Ce qui marque dans ces itinéraires, outre de rappeler ce que sont les français, c’est qu’il n’y a pas de misérabilisme. Dans ce secteur particulier (il faut le reconnaître), cette Bretagne de l’agroalimentaire industrielle, ces gilets jaunes sont la frange gauche, majoritairement non violente, non raciste et plutôt encline à voter Melenchon. Comme on l’a vu si à l’origine l’autre frange, réactionnaire et raciste avait occupé les ronds-points, assez vite plus rien ne pouvait coller. Surtout, la répression policière féroce des manifestation, après que le pouvoir eut compris qu’aucune structuration pérenne n’était à attendre du fait même de la trop grande différence entre les membres, a beaucoup joué dans le retrait des témoins.
Ces gens sont des français moyens, pas nécessairement dotés d’une famille dysfonctionnelle, n’ayant pas toujours échoué à l’école, simplement des gens qui n’ont pas de patrimoine, ni culturel ni matériel et qui pensent que seule la volonté suffit pour s’en sortir honnêtement.
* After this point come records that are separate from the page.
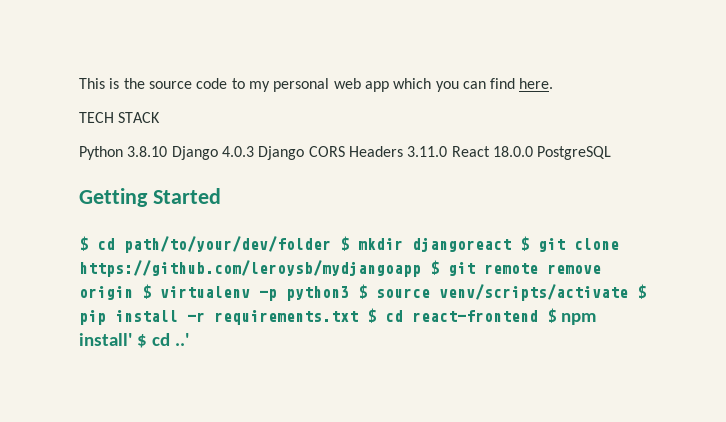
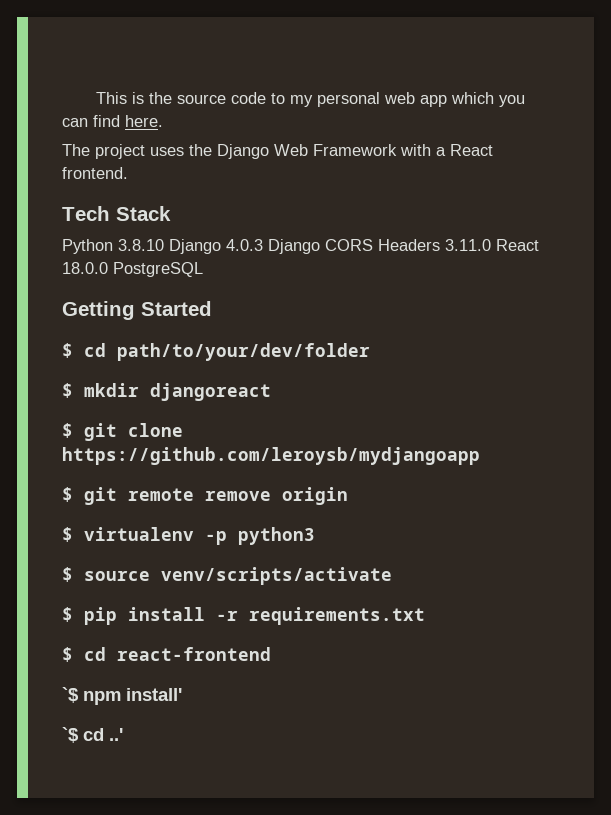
[79,112,161,123] TECH STACK -> [62,144,493,159] [62,167,128,179] [62,206,171,221] The project uses the Django Web Framework with a React frontend. // Tech Stack
(331, 244) none -> (370, 352) //
(511, 244) none -> (271, 392) //
(421, 268) none -> (480, 456) //
(133, 293) none -> (348, 496) //
(349, 293) none -> (315, 536) //
(628, 292) none -> (392, 576) //
(358, 317) none -> (425, 616) //
[547,308,556,323] $ -> [62,687,79,703] // `$
[136,334,147,348] $ -> [62,727,79,743] // `$

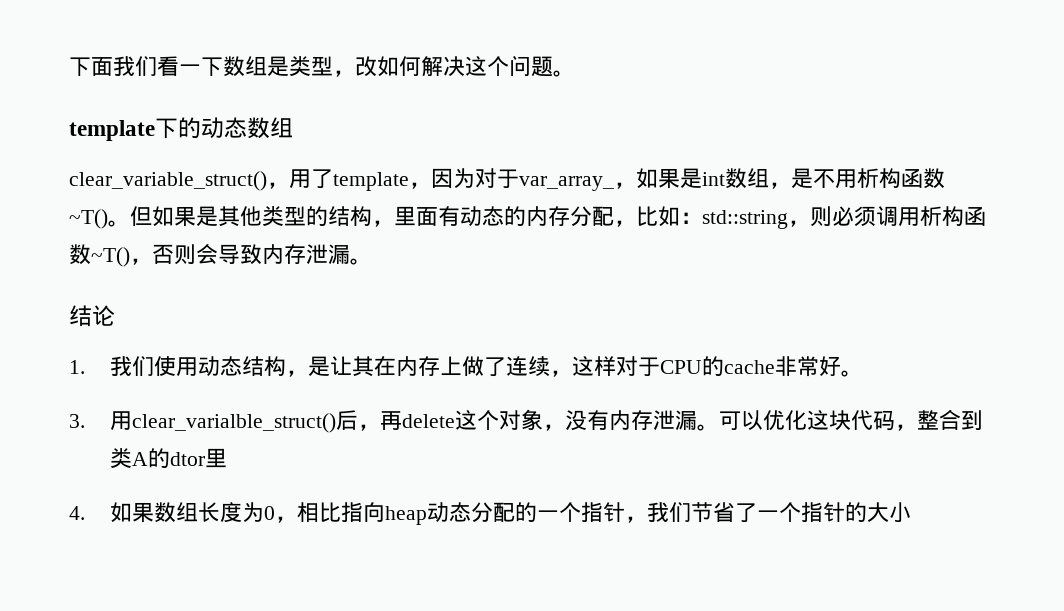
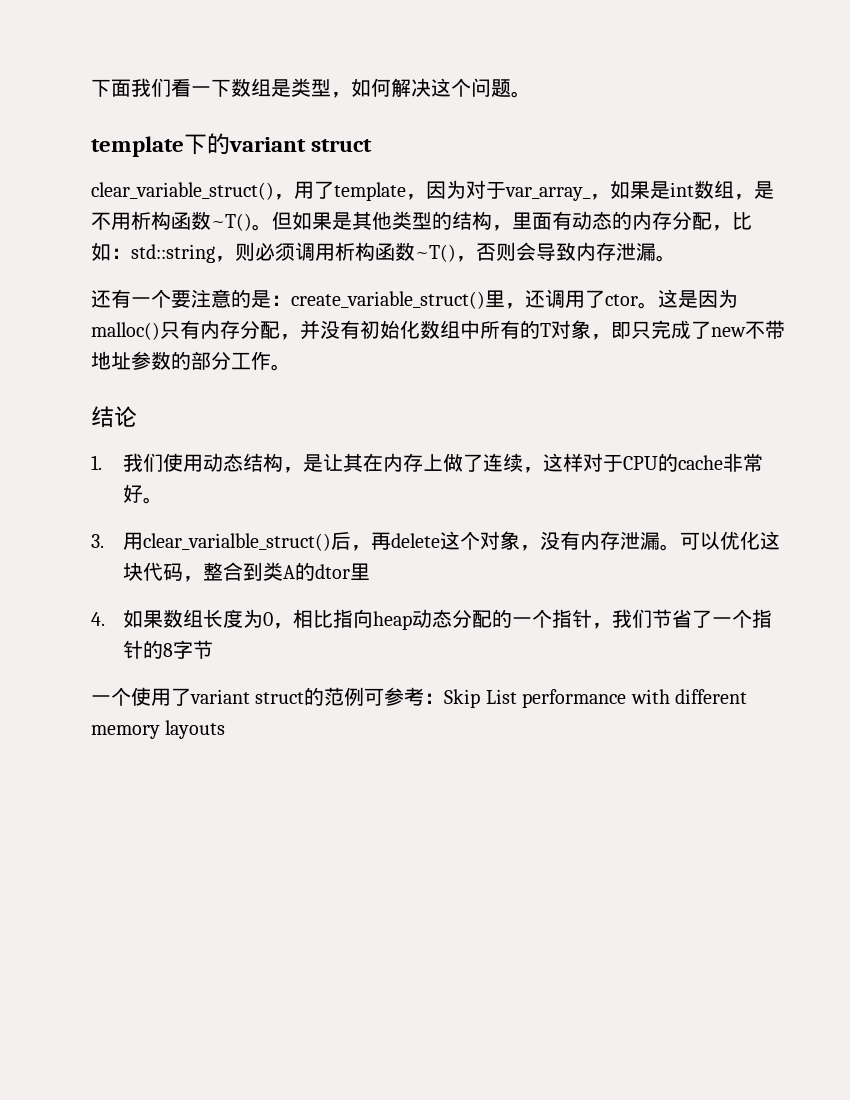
[355,56,377,77] 改 -> (351, 95) none
[201,117,293,139] 动态数组 -> [229,137,373,152] variant struct
(372, 261) none -> [91,289,738,309] [91,320,785,340] [91,351,291,371] // 还有一个要注意的是：create_variable_struct()里，还调用了ctor。这是因为malloc()只有内存分配，并没有初始化数组中所有的T对象，即只完成了new不带地址参数的部分工作。
[867,502,912,522] 大小 -> [163,640,214,659] [91,687,747,708] [91,720,226,739] 8字节 // 一个使用了variant struct的范例可参考：Skip List performance with different memory layouts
Quasiment tous convergent, après une pointe d’amertume, pour reconnaître le formidable mouvement d’éducation politique et des vertus du collectif parmi ces milliers de femmes et d’hommes qui ne savaient pas qu’ensemble on est plus fort que seuls.
Incroyablement honnête, juste, cet ouvrage tombe à point nommé pour rappeler d’où l’on vient et que rien n’est inéluctable. Et s’il confirme l’échec inéluctable de la révolte, Covid ou pas, il nous dit aussi que tous ces gens qui se sont redécouvert un pouvoir citoyen n’ont pas disparu et ne sont sans doute pas plus visible dans les radars des instituts de sondage qu’à la veille du déclenchement de la révolte des ronds-points.